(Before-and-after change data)
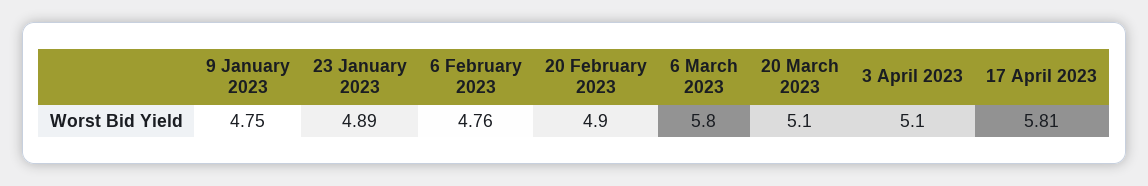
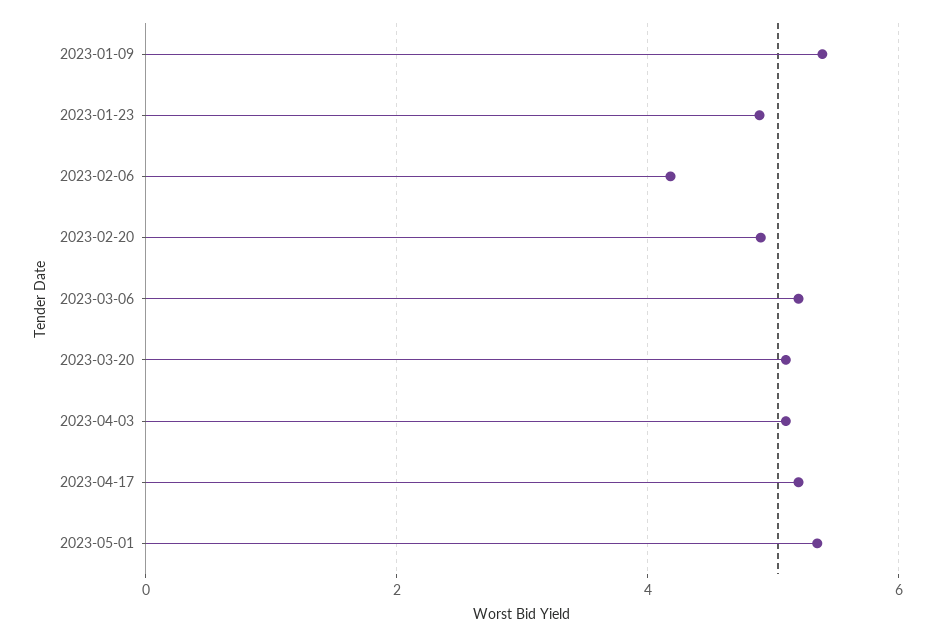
9 January 2023: 4.75 -> 5.4
6 February 2023: 4.76 -> 4.2
6 March 2023: 5.8 -> 5.2
17 April 2023: 5.81 -> 5.2
2023-05-01: none -> 5.4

→ DIRECTIONS
With the pictures left aside, set down each entry above exactly as it stands.

→ SOLUTION TO THIS TASK
9 January 2023: 4.75 -> 5.4
6 February 2023: 4.76 -> 4.2
6 March 2023: 5.8 -> 5.2
17 April 2023: 5.81 -> 5.2
2023-05-01: none -> 5.4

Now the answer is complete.